__SOURCE DATA__.

········

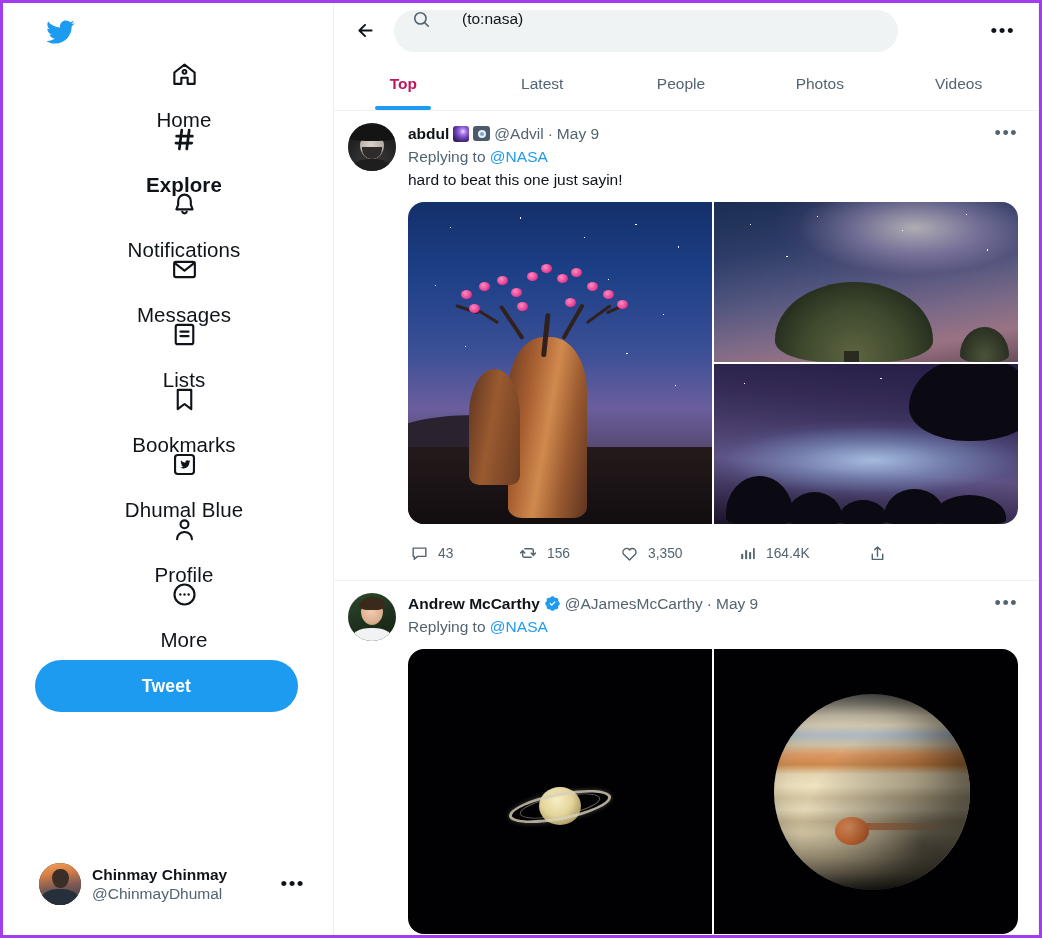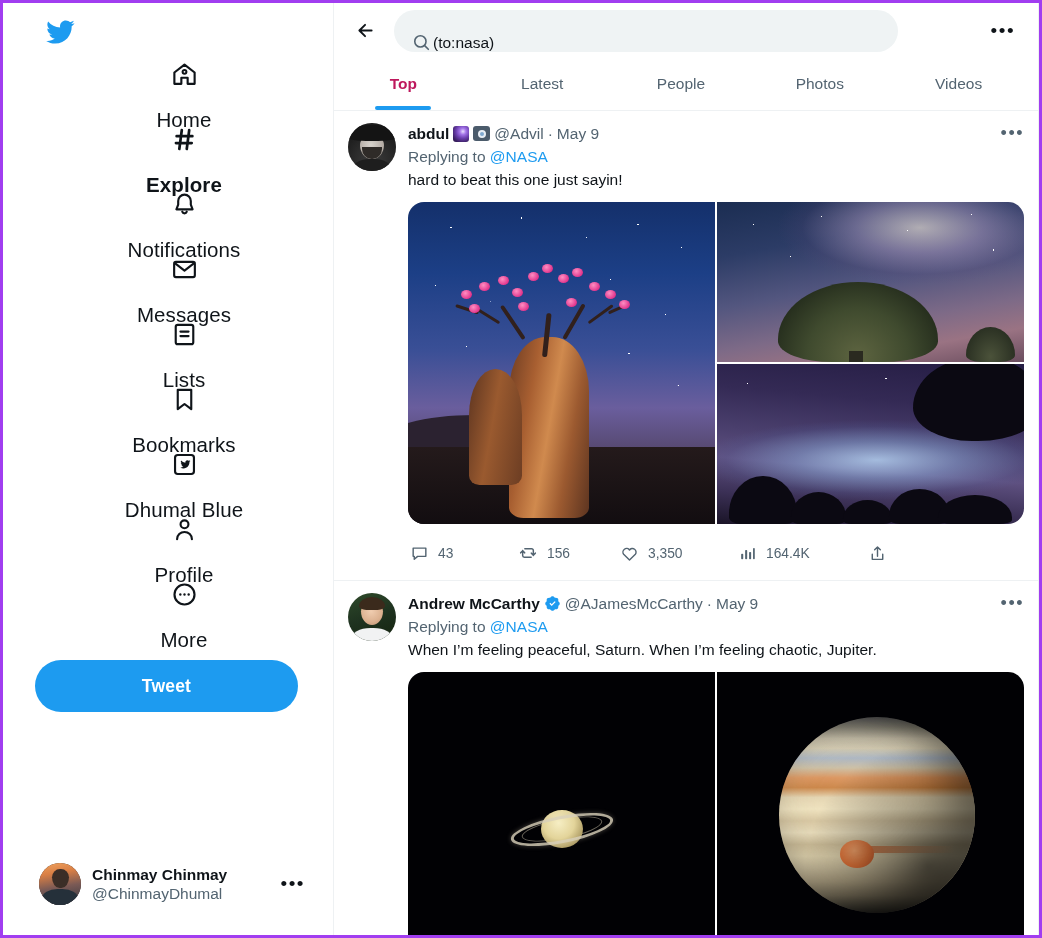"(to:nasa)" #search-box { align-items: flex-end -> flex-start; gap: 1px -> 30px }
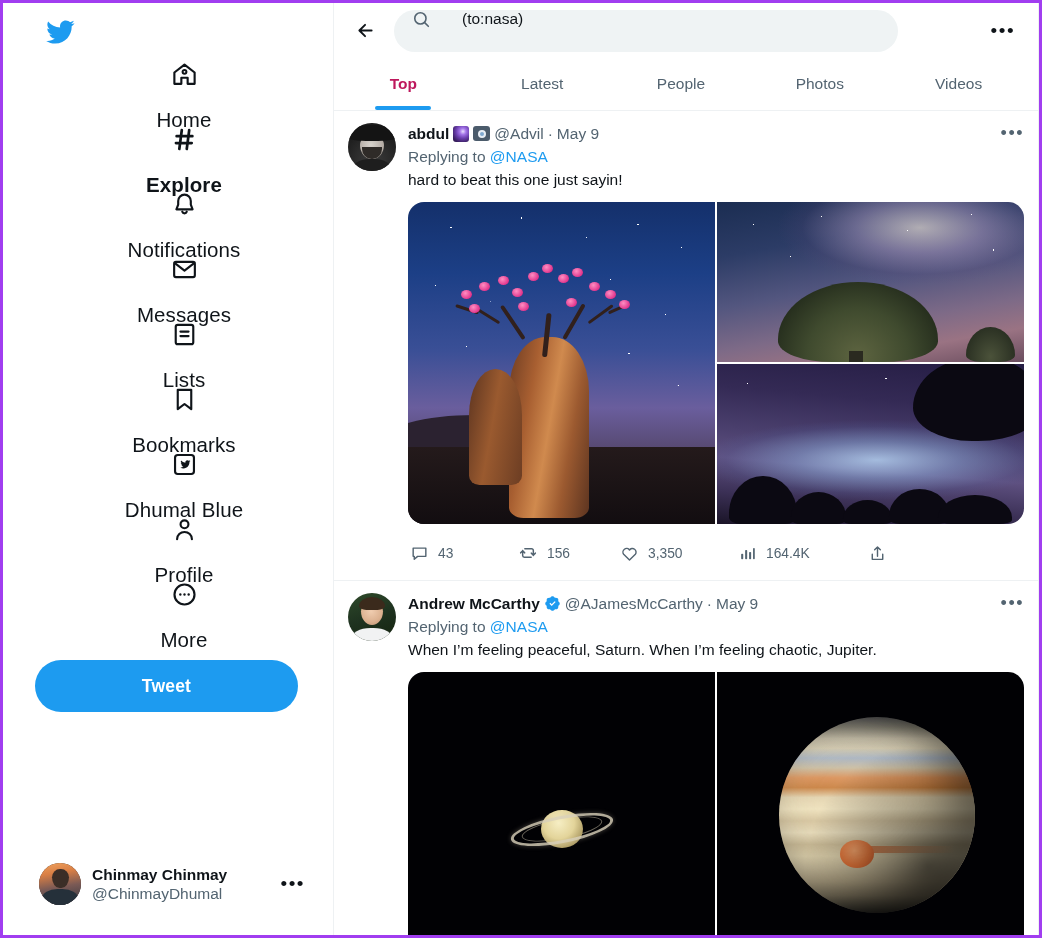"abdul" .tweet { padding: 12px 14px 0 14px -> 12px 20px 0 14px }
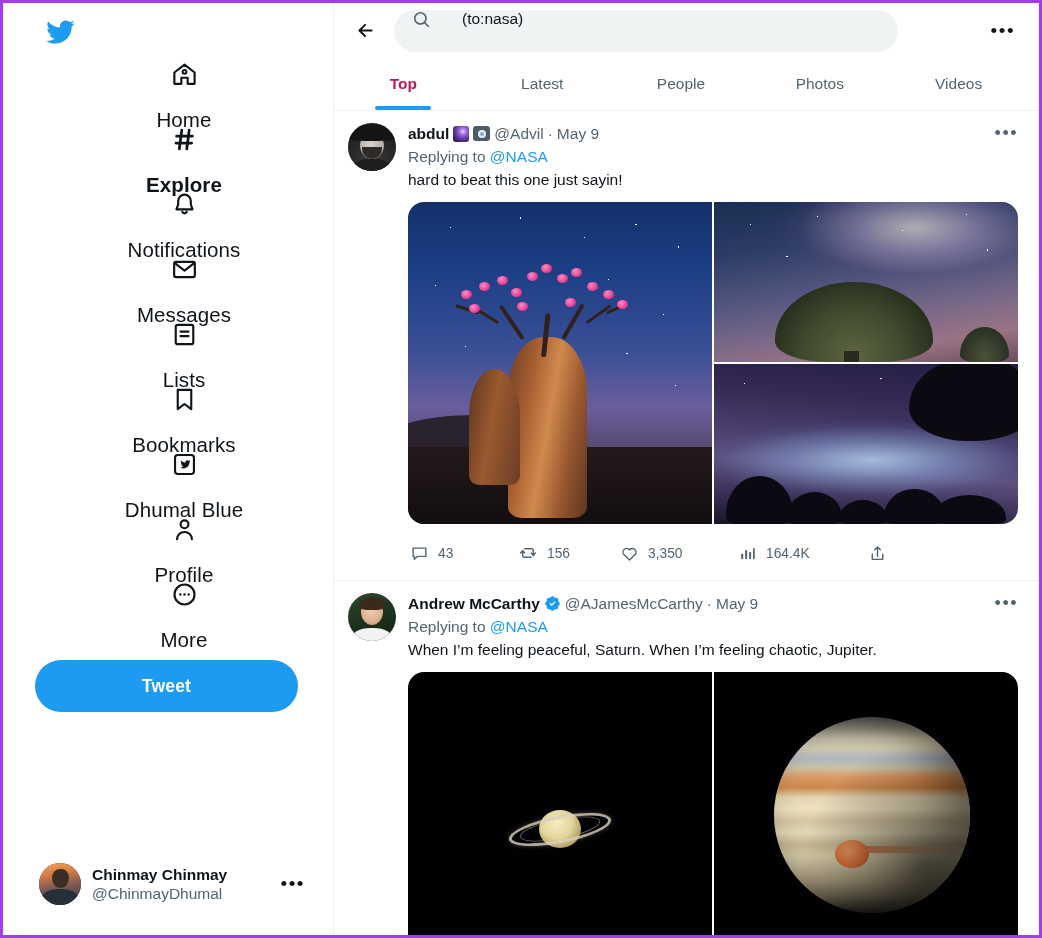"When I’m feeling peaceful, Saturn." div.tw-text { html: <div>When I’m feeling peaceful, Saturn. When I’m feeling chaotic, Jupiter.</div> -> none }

········

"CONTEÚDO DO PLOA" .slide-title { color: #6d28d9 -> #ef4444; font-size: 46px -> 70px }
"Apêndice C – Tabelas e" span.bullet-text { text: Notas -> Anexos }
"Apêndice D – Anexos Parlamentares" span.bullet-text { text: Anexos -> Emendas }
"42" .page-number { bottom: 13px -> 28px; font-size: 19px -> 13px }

········

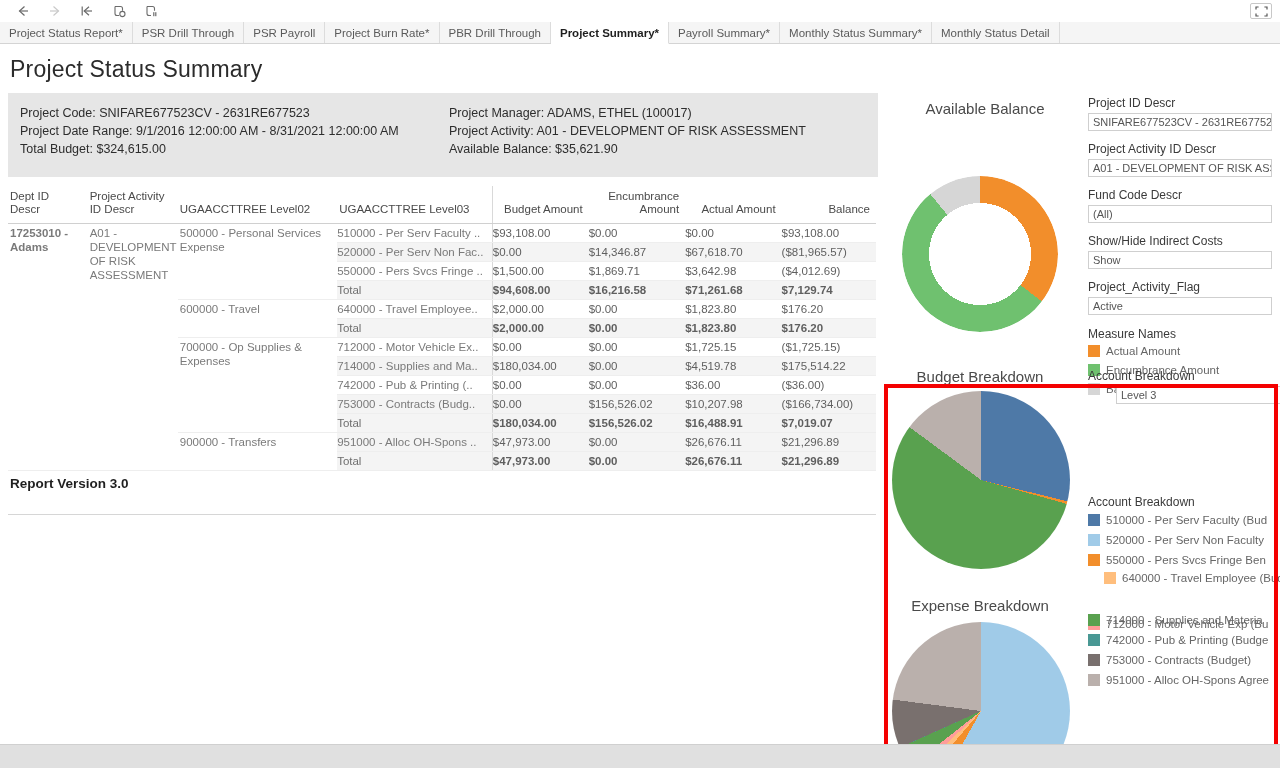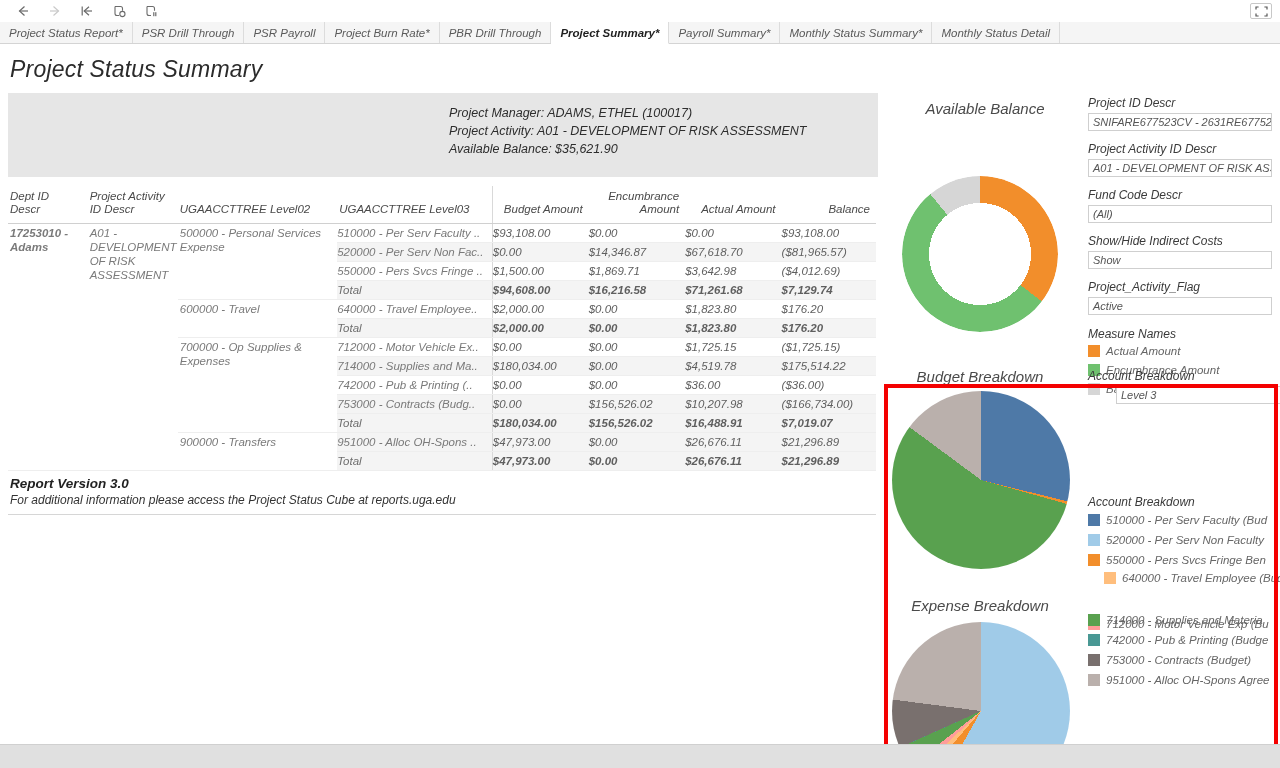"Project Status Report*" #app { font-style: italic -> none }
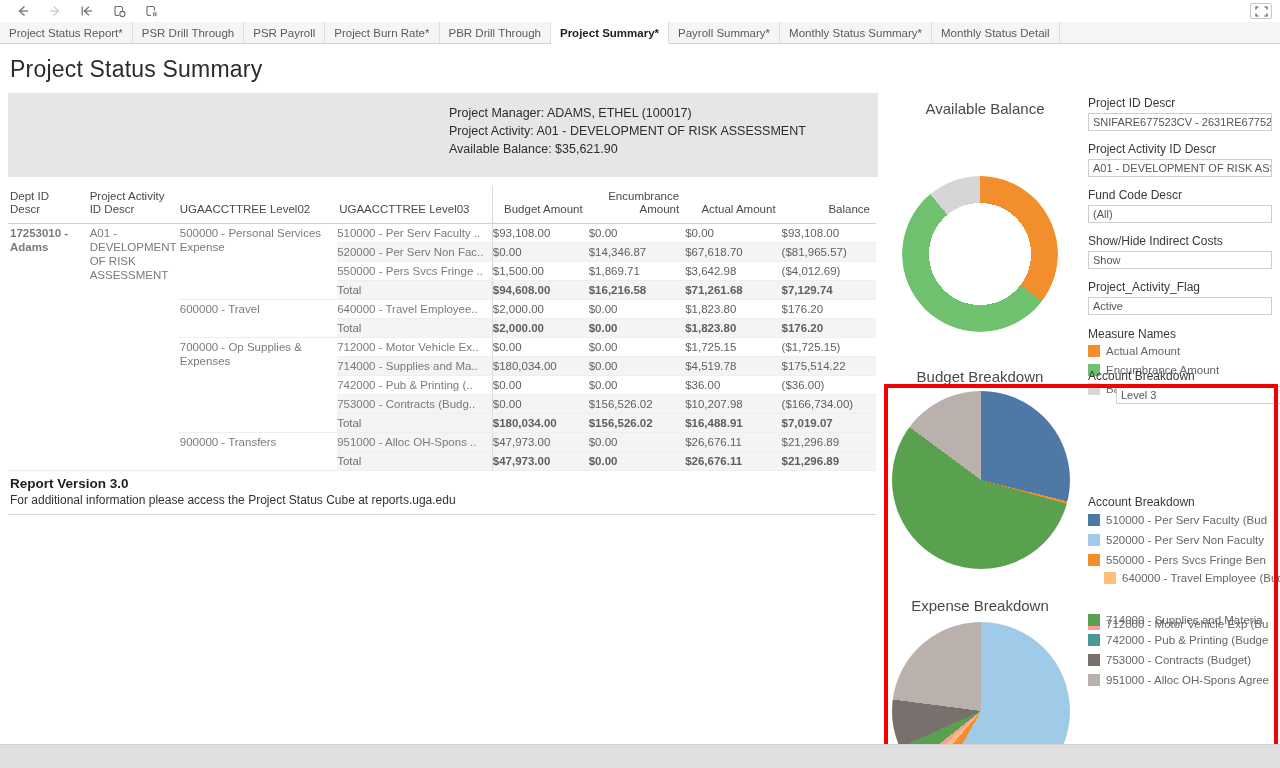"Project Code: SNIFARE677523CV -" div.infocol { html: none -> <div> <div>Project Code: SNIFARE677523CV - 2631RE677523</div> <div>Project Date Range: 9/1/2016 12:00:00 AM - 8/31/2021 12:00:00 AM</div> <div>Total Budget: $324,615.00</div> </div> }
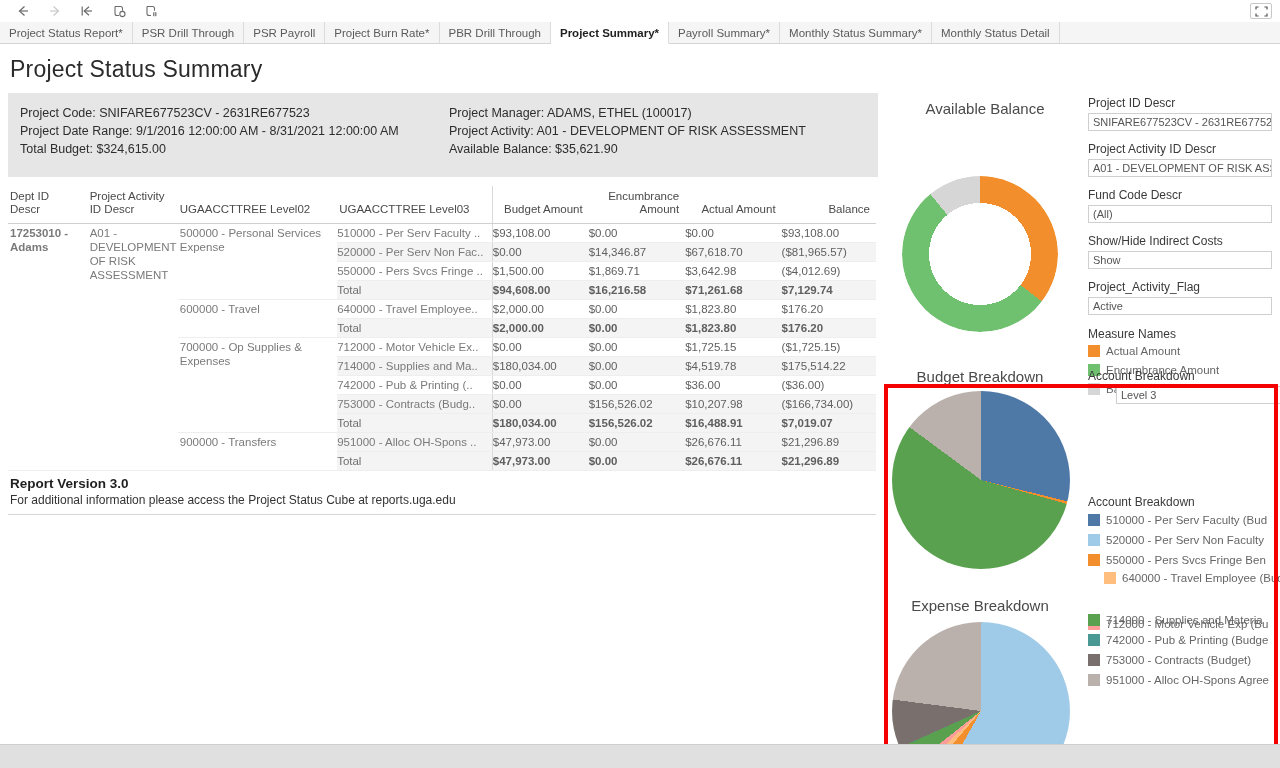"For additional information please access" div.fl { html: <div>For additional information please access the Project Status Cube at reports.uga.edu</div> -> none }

········

__YOUR OBJECTIVE__. Which part of the entries opens with the line containing "align-items: flex-end ->" and closes with the line containing "html: <div>When I’m"? Output that part exactly, ends included, pictures excluded.

__WRITTEN SOLUTION__.
"(to:nasa)" #search-box { align-items: flex-end -> flex-start; gap: 1px -> 30px }
"abdul" .tweet { padding: 12px 14px 0 14px -> 12px 20px 0 14px }
"When I’m feeling peaceful, Saturn." div.tw-text { html: <div>When I’m feeling peaceful, Saturn. When I’m feeling chaotic, Jupiter.</div> -> none }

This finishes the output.